Par JEAN-MARC VON DER WEID*
Il est essentiel de discuter de l'affirmation de l'abondance du pétrole dans les décennies à venir, qu'elle soit crédible ou non
Je suis sérieusement préoccupé par l'incroyable absurdité des économistes, des experts pétroliers et des politiciens, comme en témoignent les déclarations de ces derniers jours défendant l'exploration pétrolière dans les eaux territoriales d'Amapá. Selon eux tous, le pétrole sera encore dominant dans la matrice énergétique mondiale dans les 40 à 50 prochaines années et qu'il faut profiter de cette richesse sans restriction « pour financer le développement du Brésil et garantir le dépassement de la pauvreté ».
Ce n'est pas la peine de discuter si cette richesse, si elle existe et est exploitée, jouera ce rôle déclaré. Le plus important est de discuter de l'affirmation de l'abondance du pétrole dans les décennies à venir. Et parce qu'un éventuel (que moi et la moitié du monde croyons être certain) l'épuisement de l'approvisionnement en pétrole aura un effet catastrophique sur notre économie et notre population (et sur le monde).
Puisque la désinformation a prévalu chez ceux qui prétendent que les réserves mondiales garantissent l'approvisionnement en pétrole pendant 40 ou 50 ans, je documenterai ma position en citant quelques personnages profondément impliqués dans cette industrie.

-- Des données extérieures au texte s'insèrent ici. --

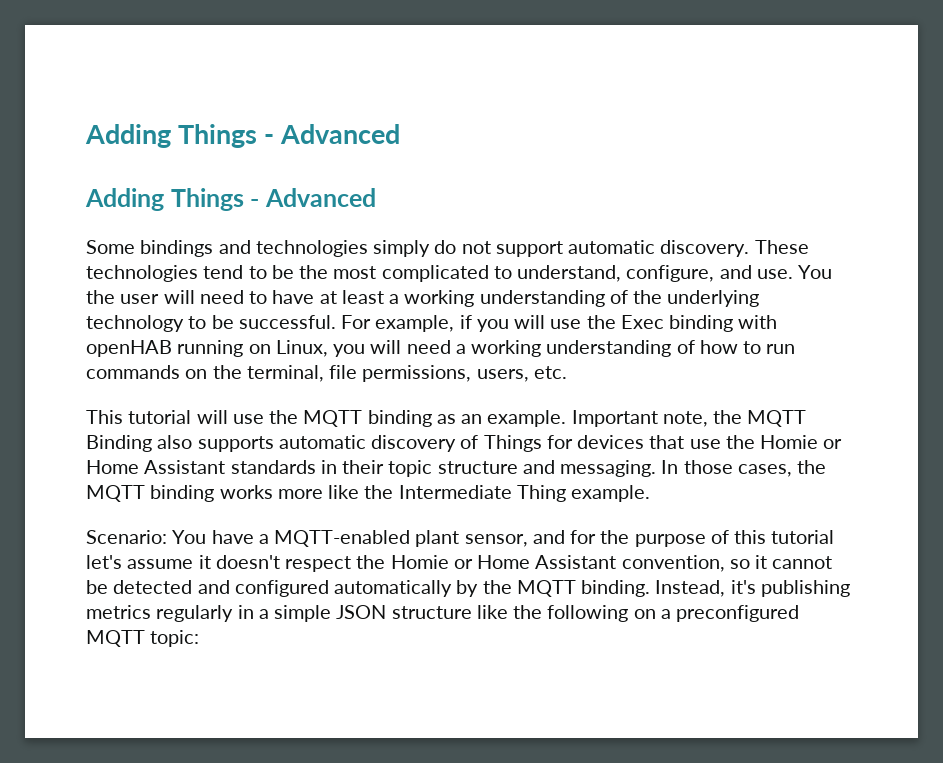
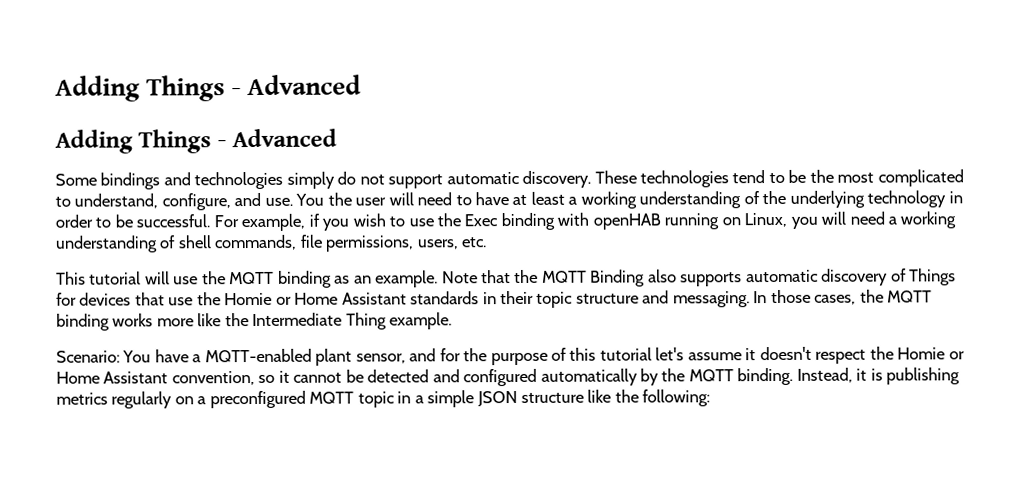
- You the user will need to have at least a working understanding of the underlying technology to be successful.
+ You the user will need to have at least a working understanding of the underlying technology in order to be successful.
- For example, if you will use the Exec binding with openHAB running on Linux, you will need a working understanding of how to run commands on the terminal, file permissions, users, etc.
+ For example, if you wish to use the Exec binding with openHAB running on Linux, you will need a working understanding of shell commands, file permissions, users, etc.
- Important note, the MQTT Binding also supports automatic discovery of Things for devices that use the Homie or Home Assistant standards in their topic structure and messaging.
+ Note that the MQTT Binding also supports automatic discovery of Things for devices that use the Homie or Home Assistant standards in their topic structure and messaging.
- Instead, it's publishing metrics regularly in a simple JSON structure like the following on a preconfigured MQTT topic:
+ Instead, it is publishing metrics regularly on a preconfigured MQTT topic in a simple JSON structure like the following:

En 2003, l'Agence internationale de l'énergie (AIE) a fait cette déclaration, maintenant répétée par beaucoup ici au Brésil : il n'y aura pas de pénurie de pétrole au cours des 40 prochaines années. Mais le calcul ne tenait pas compte de la demande croissante de pétrole et, si celle-ci se poursuivait à la moyenne de la décennie précédente, l'équilibre entre l'offre et la demande serait rompu dans 25 ans. Je ne dirai même pas que le calcul n'a pas non plus pris en compte le fait que les réserves ne sont pas exploitables jusqu'à la dernière goutte.

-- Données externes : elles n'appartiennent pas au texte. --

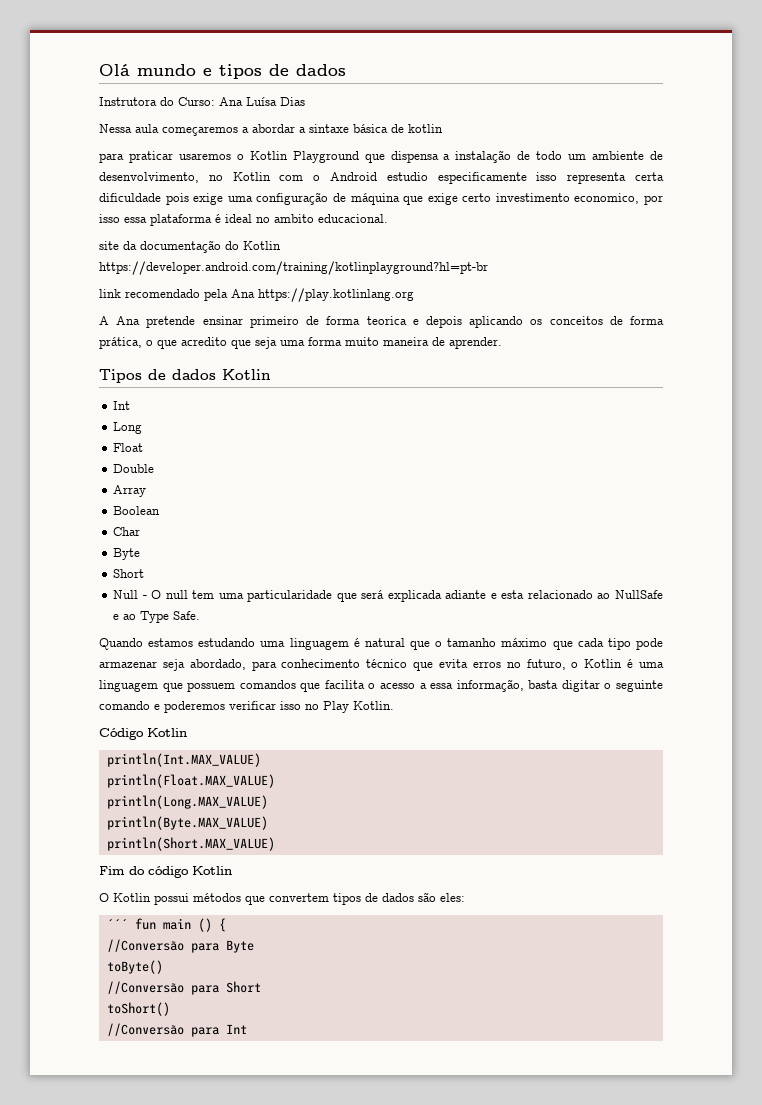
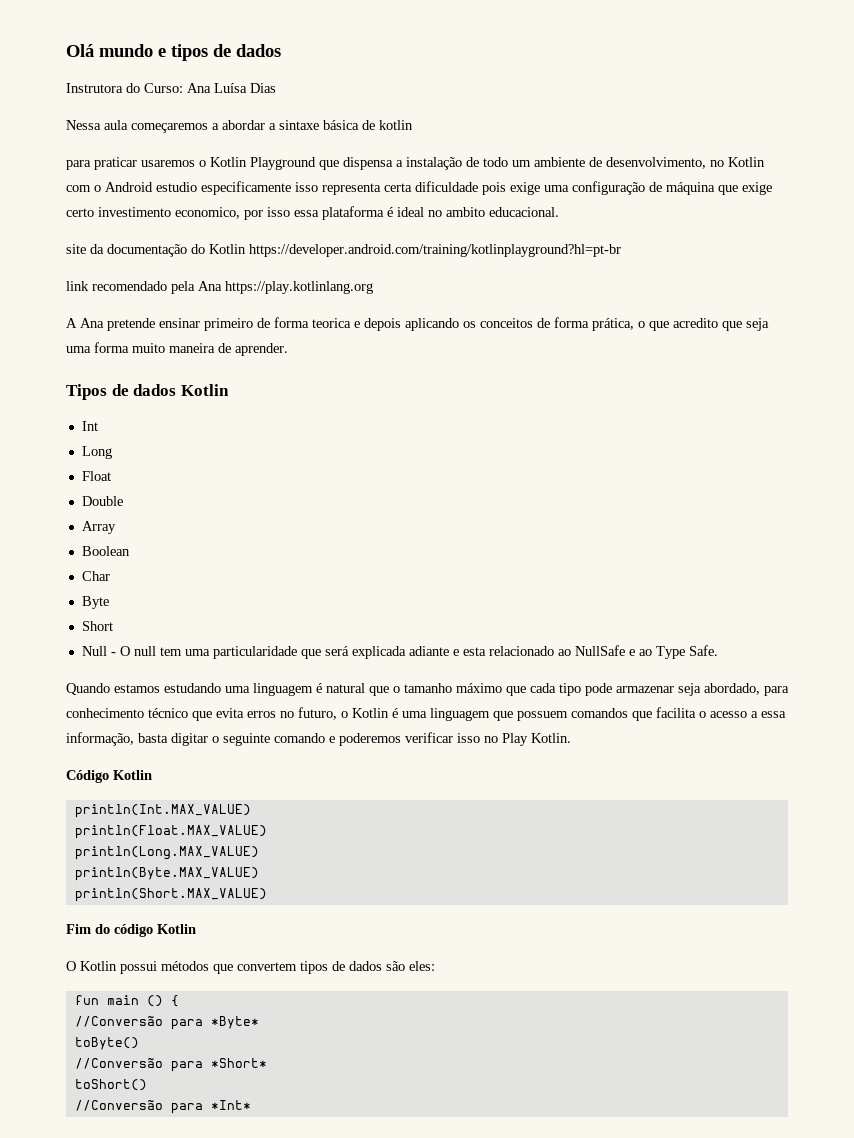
- ´´´ fun main () {
+ fun main () {
- //Conversão para Byte
+ //Conversão para *Byte*
- //Conversão para Short
+ //Conversão para *Short*
- //Conversão para Int
+ //Conversão para *Int*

Même avec des investissements élevés et des techniques d'extraction très modernes, 40 à 50% de prélèvement de réserve d'un puits est une limite physique, économique et énergétique. Je note juste que la prévision, faite en 2003, nous conduirait à un pic de production de pétrole (conventionnel et non conventionnel) pour l'année 2028.

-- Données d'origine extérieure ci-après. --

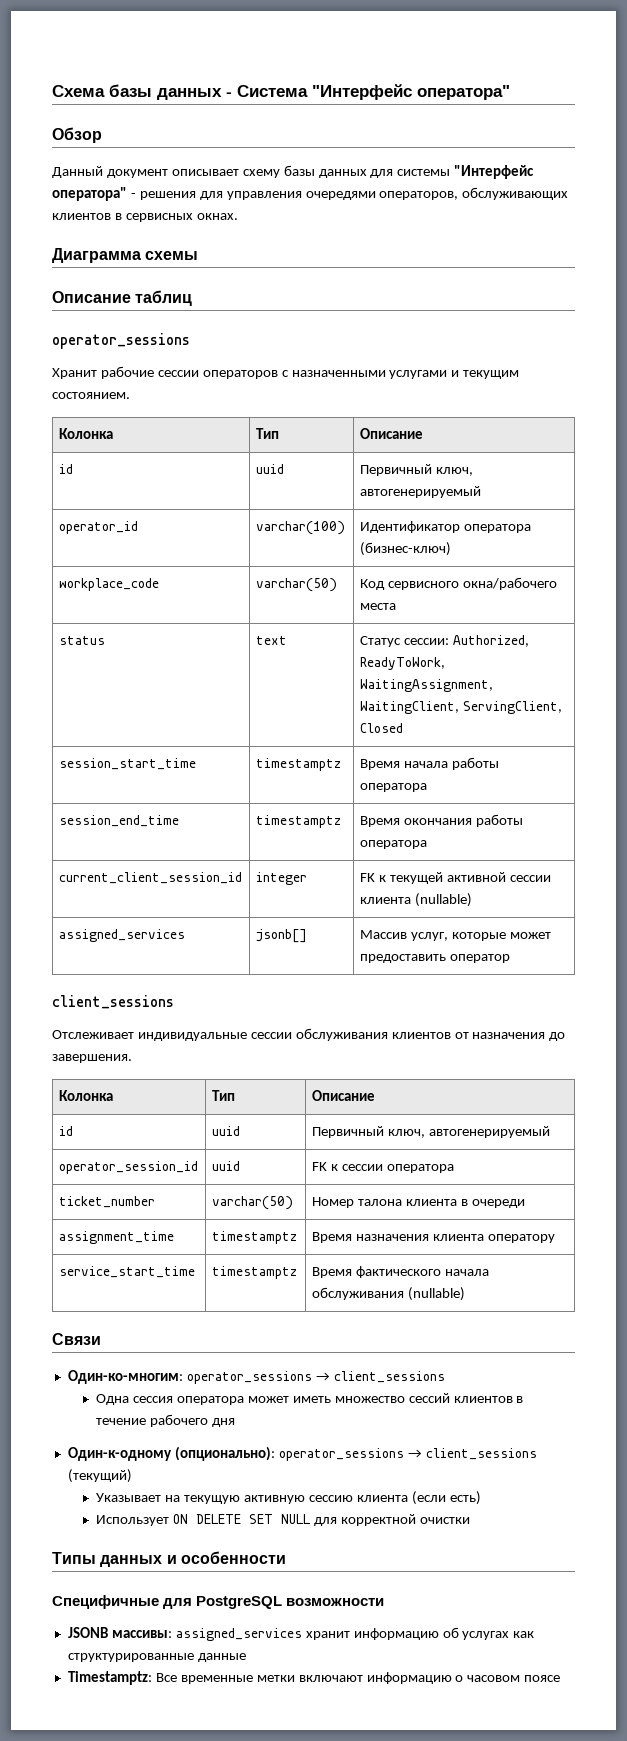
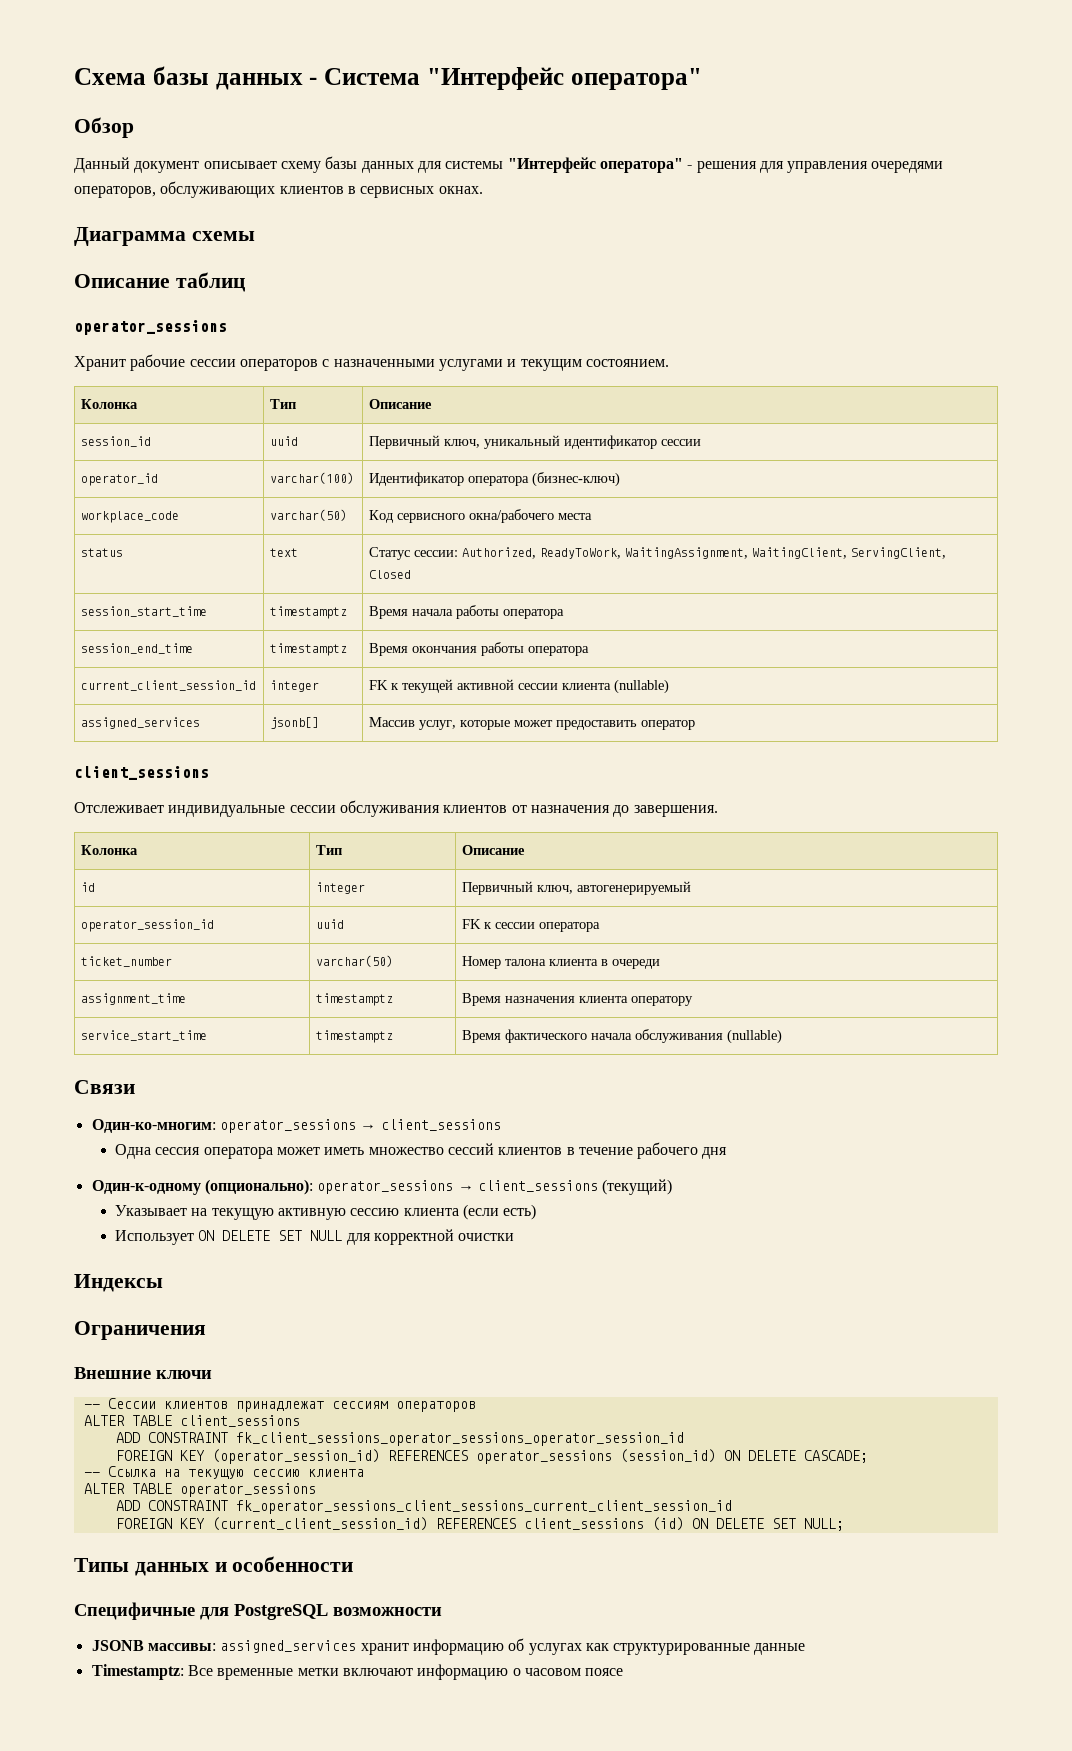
  Хранит рабочие сессии операторов с назначенными услугами и текущим состоянием.
  Колонка | Тип | Описание
- id | uuid | Первичный ключ, автогенерируемый
+ session_id | uuid | Первичный ключ, уникальный идентификатор сессии
  Отслеживает индивидуальные сессии обслуживания клиентов от назначения до завершения.
  Колонка | Тип | Описание
- id | uuid | Первичный ключ, автогенерируемый
+ id | integer | Первичный ключ, автогенерируемый
+ Индексы
+ Ограничения
+ Внешние ключи
+ -- Сессии клиентов принадлежат сессиям операторов
+ ALTER TABLE client_sessions
+ ADD CONSTRAINT fk_client_sessions_operator_sessions_operator_session_id
+ FOREIGN KEY (operator_session_id) REFERENCES operator_sessions (session_id) ON DELETE CASCADE;
+ -- Ссылка на текущую сессию клиента
+ ALTER TABLE operator_sessions
+ ADD CONSTRAINT fk_operator_sessions_client_sessions_current_client_session_id
+ FOREIGN KEY (current_client_session_id) REFERENCES client_sessions (id) ON DELETE SET NULL;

Ce calcul ne pouvait pas prendre en compte ce qui n'était pas encore arrivé : l'augmentation de la production de pétrole à partir des sables bitumineux (Canada) et, surtout, l'explosion de l'extraction à partir des roches fracturées pour obtenir ce qu'on appelle le schiste (USA). Ces deux nouvelles sources, ajoutées à un peu plus de pétrole obtenu dans la couche pré-salifère, dans la production de biocarburants et dans la substitution de l'essence ou du diesel à l'électricité dans les nouveaux modèles de voitures, ont reporté la crise de 10 ans. La production de pétrole conventionnel, beaucoup moins chère que celle obtenue en eaux profondes ou que le pétrole non conventionnel, est au point mort à son pic de production, et commence à baisser, légèrement mais régulièrement, depuis 2008. La demande croissante de carburants a été couverte par le pétrole non conventionnel.
En 2018, l'AIE prévenait que les nouveaux puits qui devraient entrer en service représenteraient la moitié de ce qui est nécessaire pour équilibrer le marché. Il a également averti qu'il était peu probable que le pétrole de schiste comble le déficit, malgré la prévision d'un double approvisionnement de ce dernier d'ici 2025.
La réalité s'est avérée pire que prévu : la production de pétrole de schiste a stagné en 2019. En 2020, l'AIE, le gouvernement américain et l'OPEP pariaient sur une croissance lente de l'offre de ce type de pétrole et une stabilisation en 2025. Autrement dit , s'il fallait 30 Mb/j d'huile de schiste pour équilibrer le marché, l'offre doit atteindre un plateau de 15 Mb/j.
La demande en 2025 devrait atteindre 105 Mb/j, c'est-à-dire que le déficit d'approvisionnement ne sera pas inférieur à 14,3 %, mais nous verrons plus tard ce que ce déficit signifiera pour l'économie mondiale et la nôtre.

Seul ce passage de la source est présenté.